She was not born a weapon.
She was not born a myth.
She was a good person chosen to survive what no one else could.
Cassia Hale was eighteen years old when she was selected for Project Imperium. She believed she had been chosen because she was exceptional—because she was strong, loyal, and worthy of Praetoria’s greatest hope.
She was wrong.
She was chosen because she was loyal.
She was chosen because she was good.
Before Cassia Hale, 1,023 people entered Project Imperium.
None survived.
Their deaths were hidden behind silence, necessity, and the careful language of a state that could not afford weakness. Cassia was not the finest result of a noble experiment.
She was the only one left standing.
Project Imperium granted Cassia extraordinary abilities. Super strength. Invulnerability. Flight. The power to stand where others could not and endure what would destroy them.
But Emperor Cole had not spent 1,023 lives creating another blunt instrument.
Power alone was not enough.
Praetoria’s enemies possessed power. So did its failures.
Cole ensured that Cassia would be more than strong. He placed her under the instruction of Praetoria’s finest minds and most accomplished leaders. Soldiers taught her how to fight. Strategists taught her how to think. She learned how nations lived, prospered, and fell.
She learned the history of the Hamidon Wars. The structure of government. The realities of logistics, diplomacy, economics, and command.
She was taught not merely how to win battles, but why those battles mattered.
Power made her dangerous.
Understanding made her Imperia-Prime.
When Emperor Marcus Cole revealed the truth, he did not offer comfort. He showed her the world as it was: Hamidon, the Devouring Earth, the failed wars, the ruined nations, the fragile miracle of Praetoria, and the terrible cost required to preserve it.
Praetoria was not a paradise.
It was a shelter built at the edge of extinction.
Cassia understood the arithmetic.
A thousand lives.
A city of millions.
An impossible monster waiting beyond the walls.
When extinction is the alternative, “whatever it takes” becomes an easy answer.
What was one life? A thousand lives? Compared to the death of Praetoria?
The question haunted her.
The answer never changed.
Cole did not need another Praetor. He did not need another ambitious soldier, politician, or monster wrapped in patriotic colors.
He needed a good person.
He needed a hero.
And then he needed that hero to do terrible things.
That was the beginning of Imperia-Prime.
Not a symbol created from vanity.
Not a champion born from glory.
But a young woman entrusted with the same terrible knowledge that burdened Emperor Cole.
She became one of only two people who truly understood what waited beyond Praetoria’s walls.
She knew the stakes.
She knew the cost.
And she accepted the burden of ensuring Praetoria survived.

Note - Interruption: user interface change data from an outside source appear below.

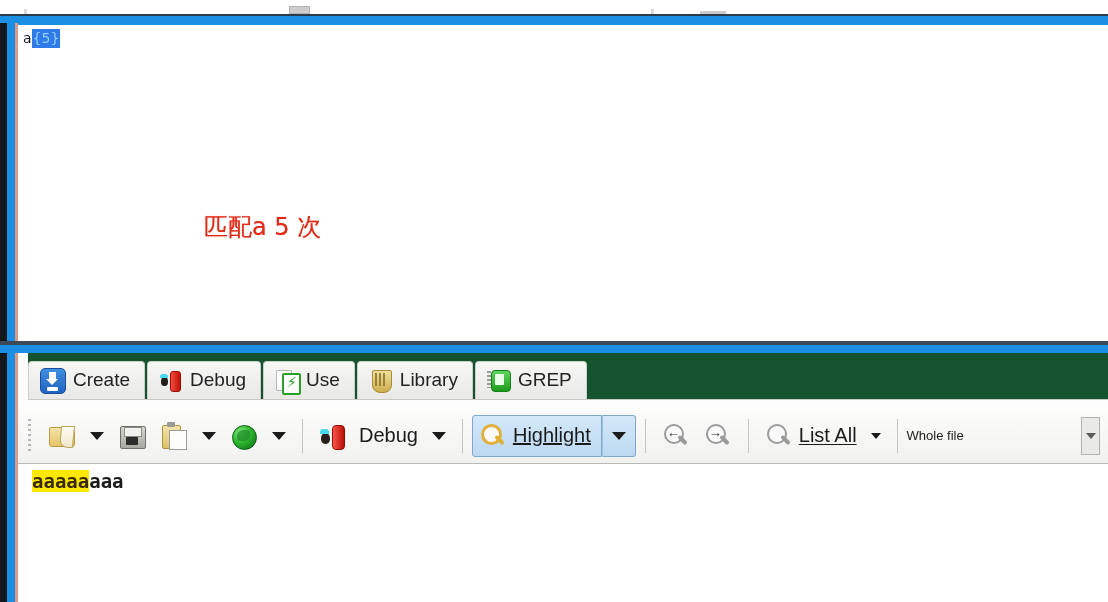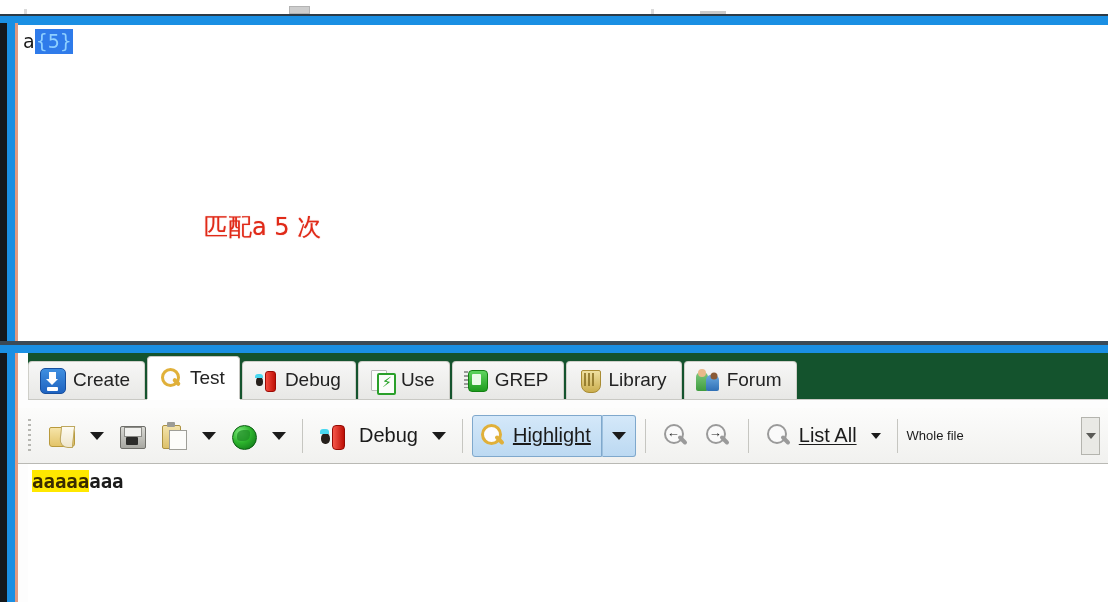"a{5}" .regex-line { font-size: 19px -> 14px }
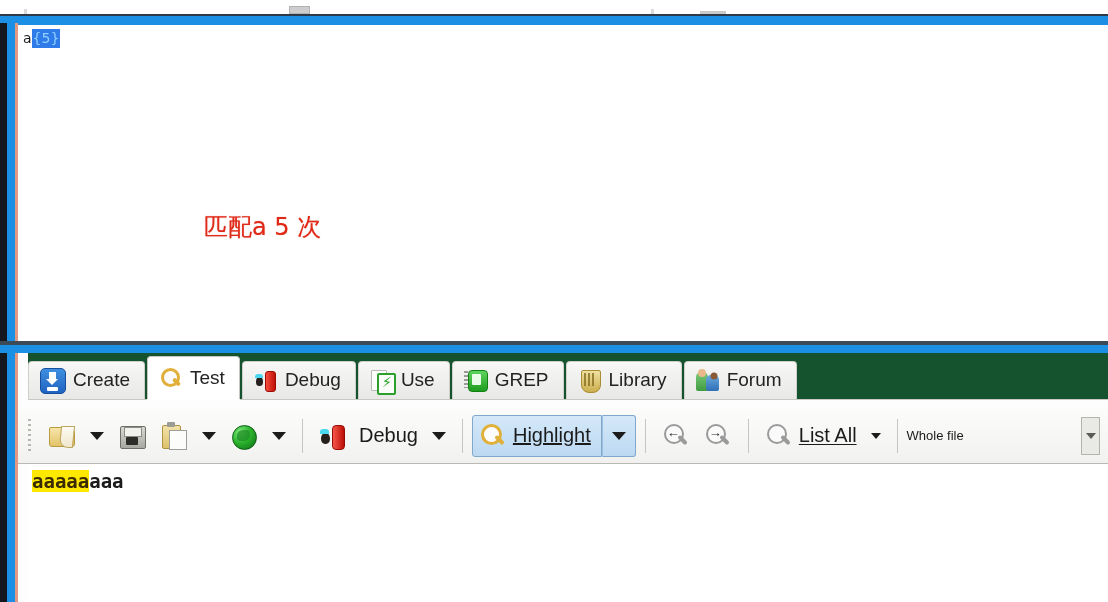"Test" div.tab { html: <div> <span></span> <span>Test</span> </div> -> none }
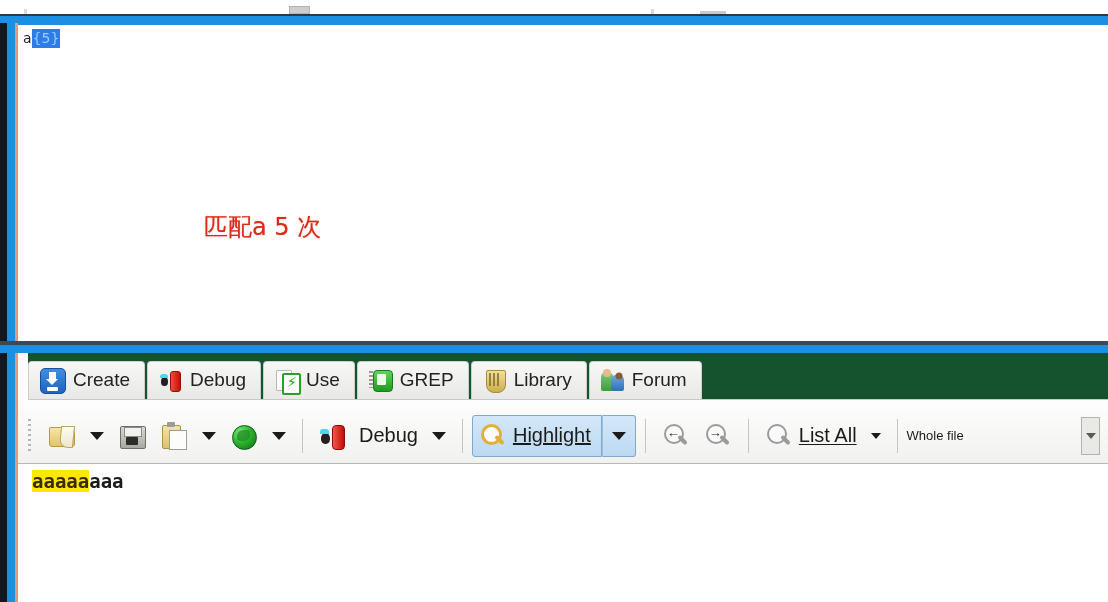"GREP" div.tab { order: before "Library" -> after "Library" }
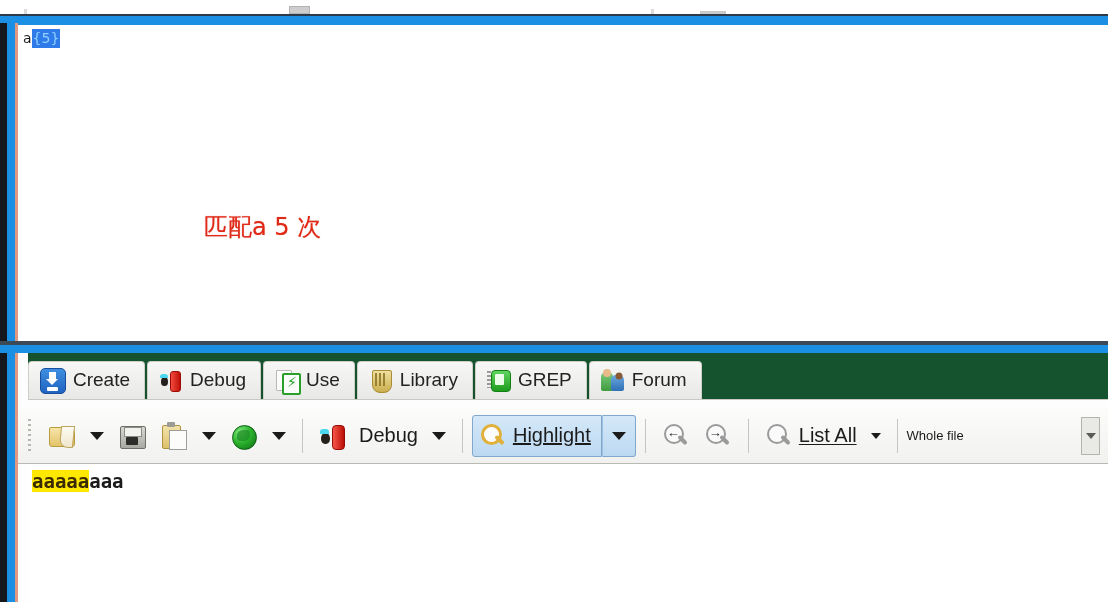"Forum" div.tab { html: <div> <span> <i></i> </span> <span>Forum</span> </div> -> none }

To the people, she became proof that Praetoria endured. She stood in gold and white beneath banners of unity, strength, and order. She was praised as a hero, celebrated as a protector, and raised into the light as everything Praetoria wished to believe about itself.
And Cassia believed it too.
She wanted to be loved.
She wanted to be worthy.
She wanted to be a hero.
But heroism in Praetoria was never clean. Every victory served a regime built on surveillance, obedience, and fear. Every rescue reinforced the world that made those rescues necessary. Every act of protection carried the weight of what had to be protected, and what had to be crushed to preserve it.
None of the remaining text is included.